_Task item_
Scan the material and copy every line in which "offer" appears.

_Data provided_
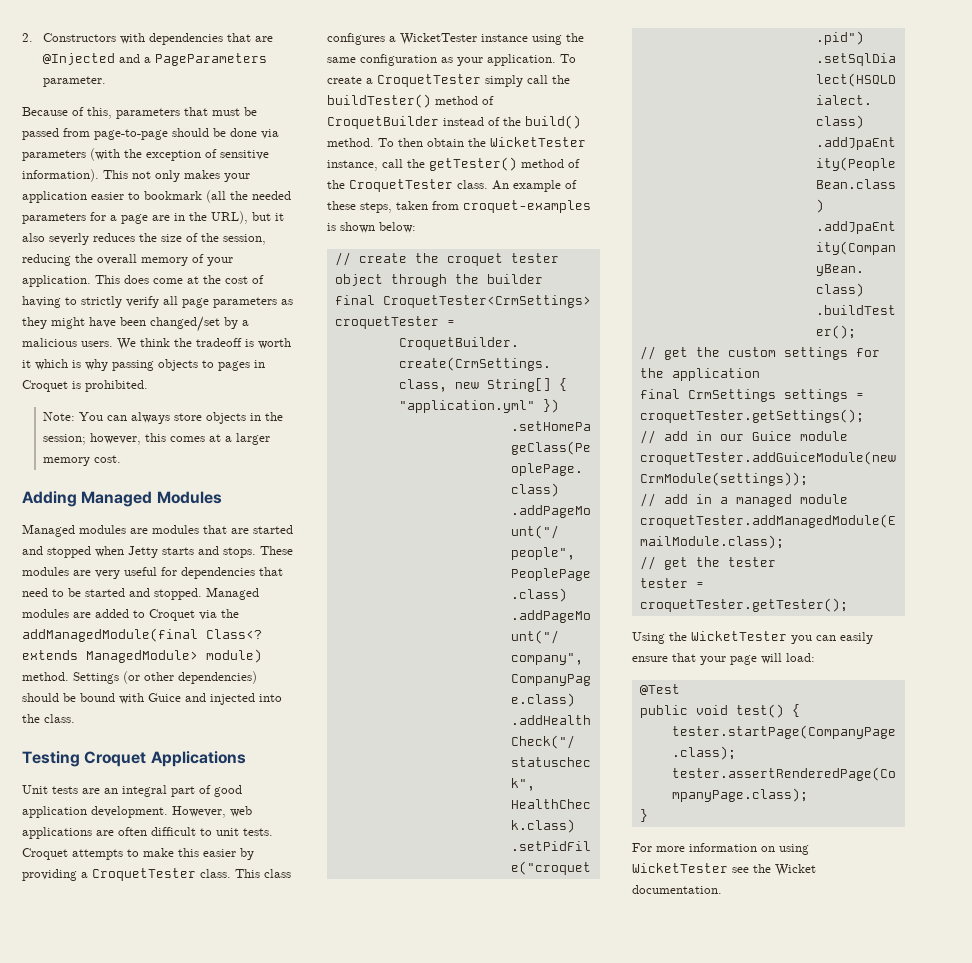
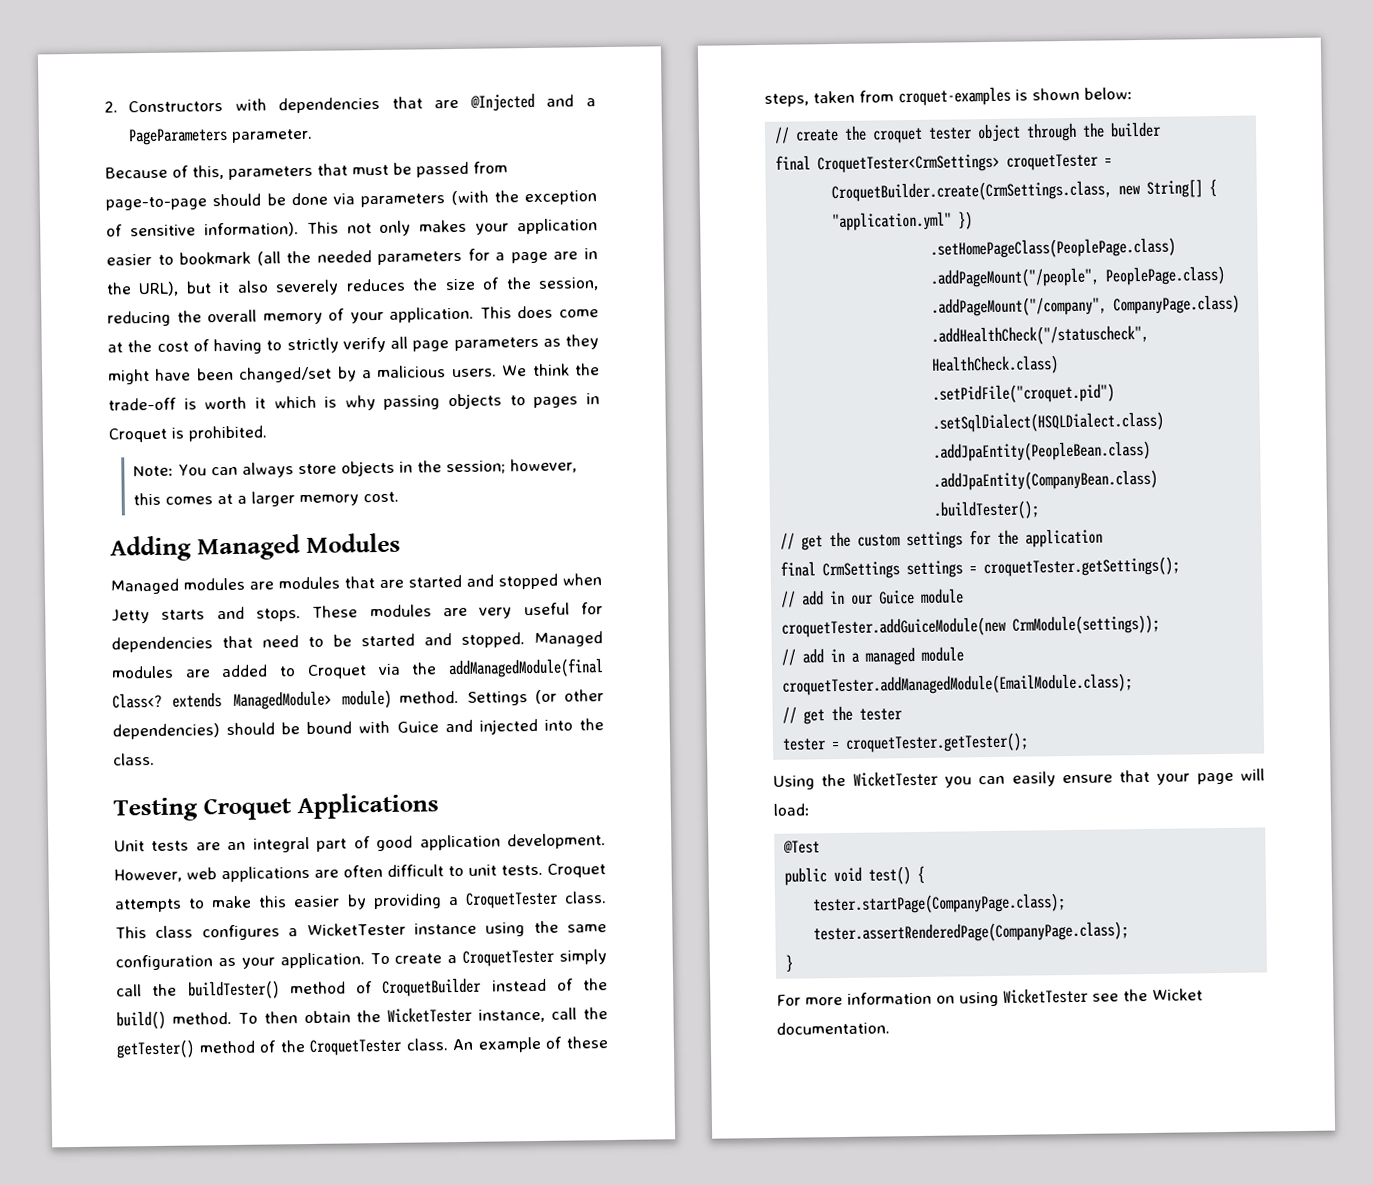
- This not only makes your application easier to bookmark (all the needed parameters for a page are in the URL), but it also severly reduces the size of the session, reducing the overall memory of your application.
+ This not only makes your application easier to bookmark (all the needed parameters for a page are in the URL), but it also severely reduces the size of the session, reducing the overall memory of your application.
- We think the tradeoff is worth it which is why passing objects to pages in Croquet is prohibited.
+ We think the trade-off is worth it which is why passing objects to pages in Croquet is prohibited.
...
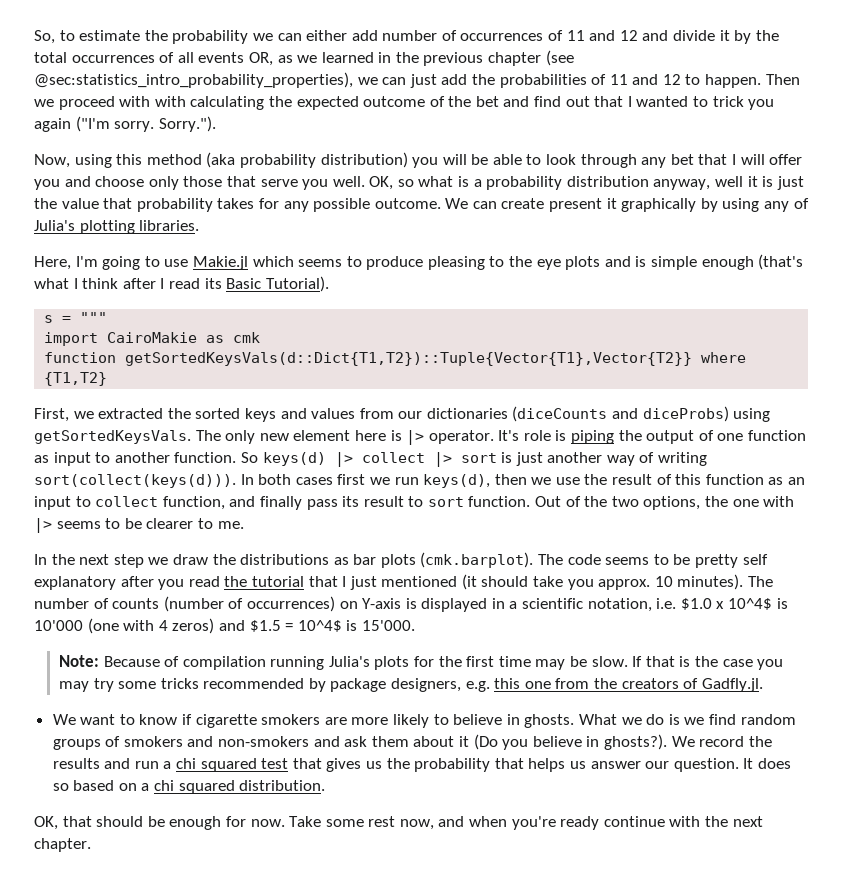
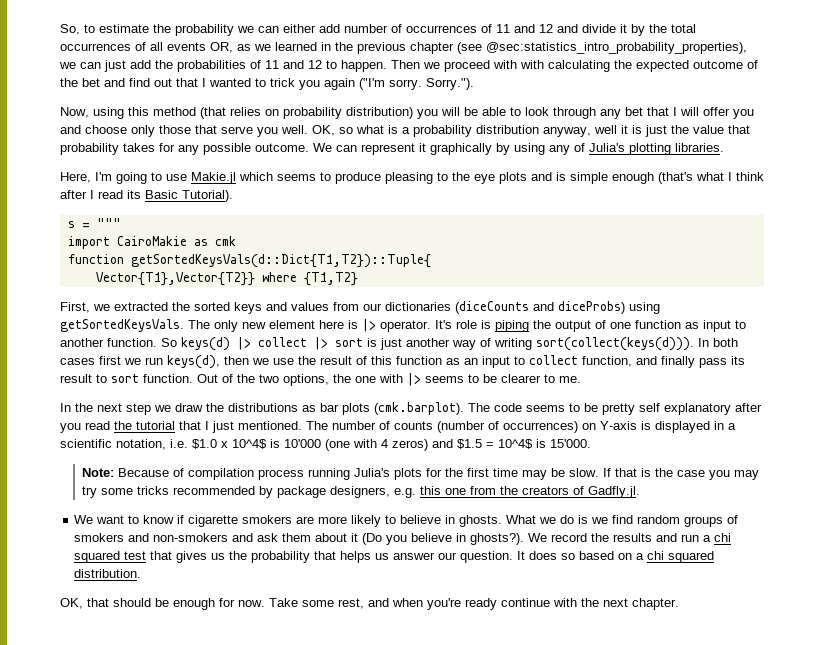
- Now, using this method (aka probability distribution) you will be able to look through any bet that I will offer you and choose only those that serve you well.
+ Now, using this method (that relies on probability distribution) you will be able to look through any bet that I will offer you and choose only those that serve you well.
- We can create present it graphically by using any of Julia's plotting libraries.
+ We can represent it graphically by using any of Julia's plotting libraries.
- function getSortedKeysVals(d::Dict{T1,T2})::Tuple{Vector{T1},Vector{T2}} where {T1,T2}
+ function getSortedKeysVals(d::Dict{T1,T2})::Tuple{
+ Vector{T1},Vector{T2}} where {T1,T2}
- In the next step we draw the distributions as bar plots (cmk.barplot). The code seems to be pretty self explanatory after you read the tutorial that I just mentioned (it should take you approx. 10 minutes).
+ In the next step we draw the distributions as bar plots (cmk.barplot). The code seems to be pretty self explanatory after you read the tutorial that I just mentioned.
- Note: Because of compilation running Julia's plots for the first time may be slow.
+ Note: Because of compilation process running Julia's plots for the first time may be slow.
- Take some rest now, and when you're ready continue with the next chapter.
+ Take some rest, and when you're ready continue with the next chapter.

_Written answer_
- Now, using this method (aka probability distribution) you will be able to look through any bet that I will offer you and choose only those that serve you well.
+ Now, using this method (that relies on probability distribution) you will be able to look through any bet that I will offer you and choose only those that serve you well.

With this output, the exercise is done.